BRIEF: Set down exactly the lines below between the line holding "total quantity: 30 -> 26" and the line holding "total: 77.18 -> 62.96", inclusive; no other line belongs in the answer.

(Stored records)
————————

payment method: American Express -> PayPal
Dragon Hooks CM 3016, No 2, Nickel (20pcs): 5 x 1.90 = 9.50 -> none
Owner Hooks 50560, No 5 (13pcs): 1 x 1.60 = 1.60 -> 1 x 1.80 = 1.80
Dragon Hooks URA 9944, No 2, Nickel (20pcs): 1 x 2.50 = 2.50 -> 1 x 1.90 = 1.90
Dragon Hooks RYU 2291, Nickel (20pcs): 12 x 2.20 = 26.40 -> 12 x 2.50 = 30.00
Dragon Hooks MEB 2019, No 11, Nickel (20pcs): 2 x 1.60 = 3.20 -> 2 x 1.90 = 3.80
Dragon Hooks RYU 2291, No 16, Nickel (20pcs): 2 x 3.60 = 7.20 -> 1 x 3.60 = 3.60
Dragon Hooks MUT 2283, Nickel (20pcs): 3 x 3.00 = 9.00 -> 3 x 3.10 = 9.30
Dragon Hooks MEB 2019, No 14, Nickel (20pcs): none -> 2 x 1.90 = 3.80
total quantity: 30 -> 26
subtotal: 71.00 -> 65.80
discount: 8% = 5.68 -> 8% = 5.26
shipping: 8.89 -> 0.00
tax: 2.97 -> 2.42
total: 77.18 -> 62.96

————————

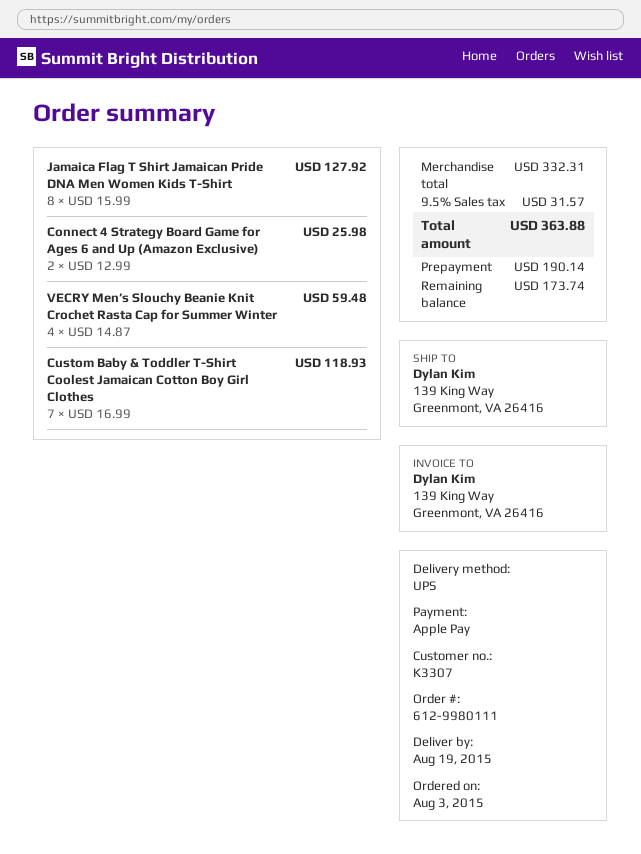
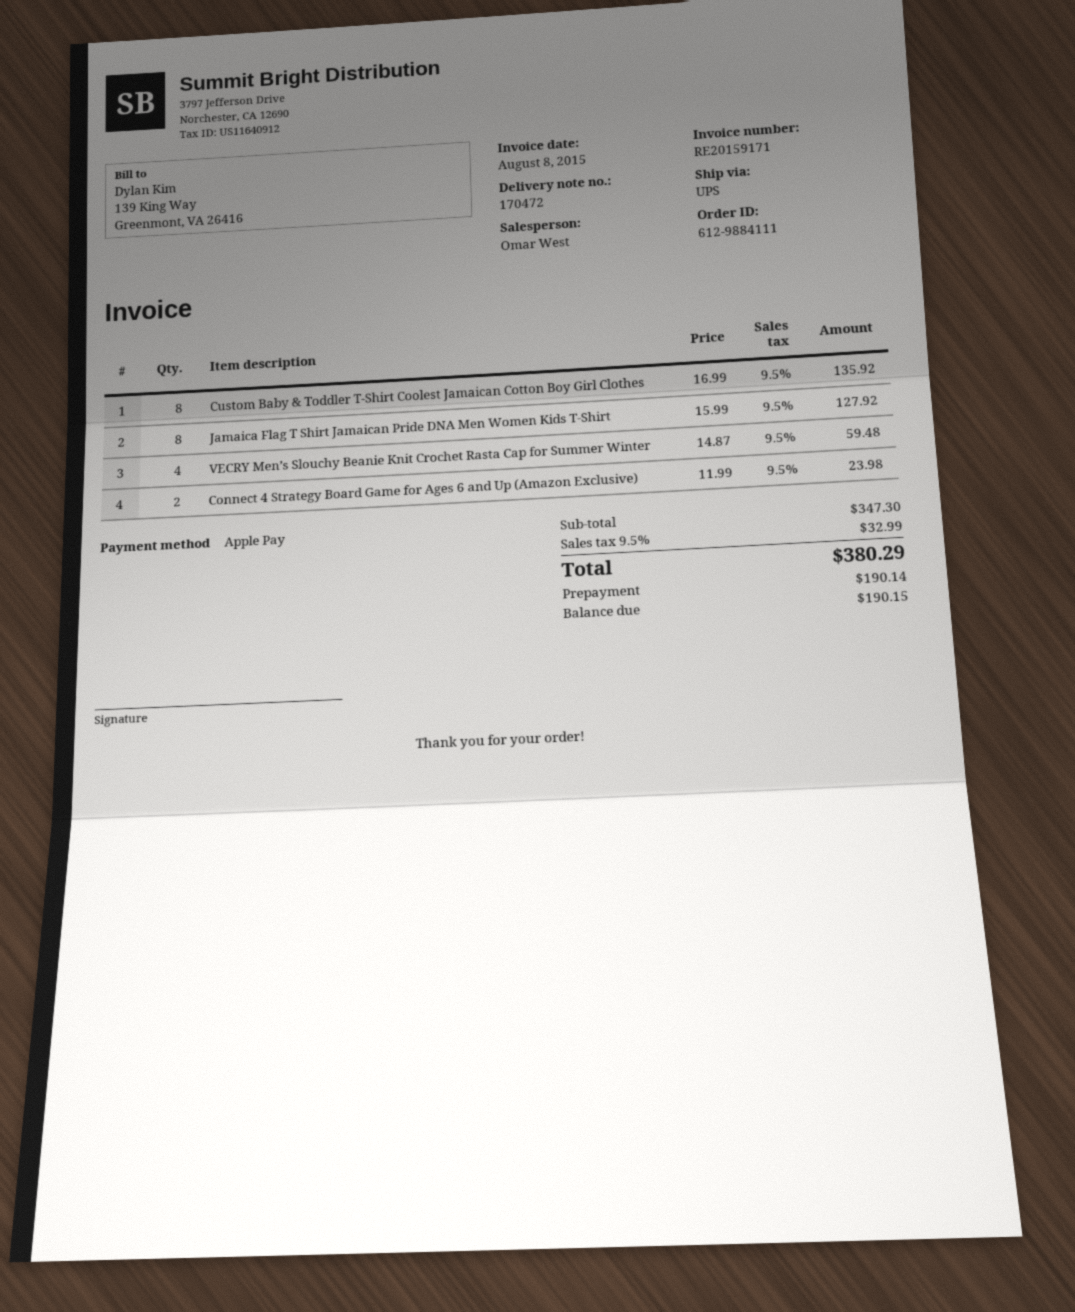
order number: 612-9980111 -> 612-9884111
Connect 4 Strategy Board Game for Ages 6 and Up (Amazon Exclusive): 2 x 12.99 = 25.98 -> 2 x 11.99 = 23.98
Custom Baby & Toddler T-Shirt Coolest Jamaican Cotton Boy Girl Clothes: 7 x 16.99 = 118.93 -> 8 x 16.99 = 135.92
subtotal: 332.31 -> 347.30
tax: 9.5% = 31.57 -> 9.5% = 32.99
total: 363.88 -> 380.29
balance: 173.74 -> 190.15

————————

RESULT FOR THIS EXERCISE:
total quantity: 30 -> 26
subtotal: 71.00 -> 65.80
discount: 8% = 5.68 -> 8% = 5.26
shipping: 8.89 -> 0.00
tax: 2.97 -> 2.42
total: 77.18 -> 62.96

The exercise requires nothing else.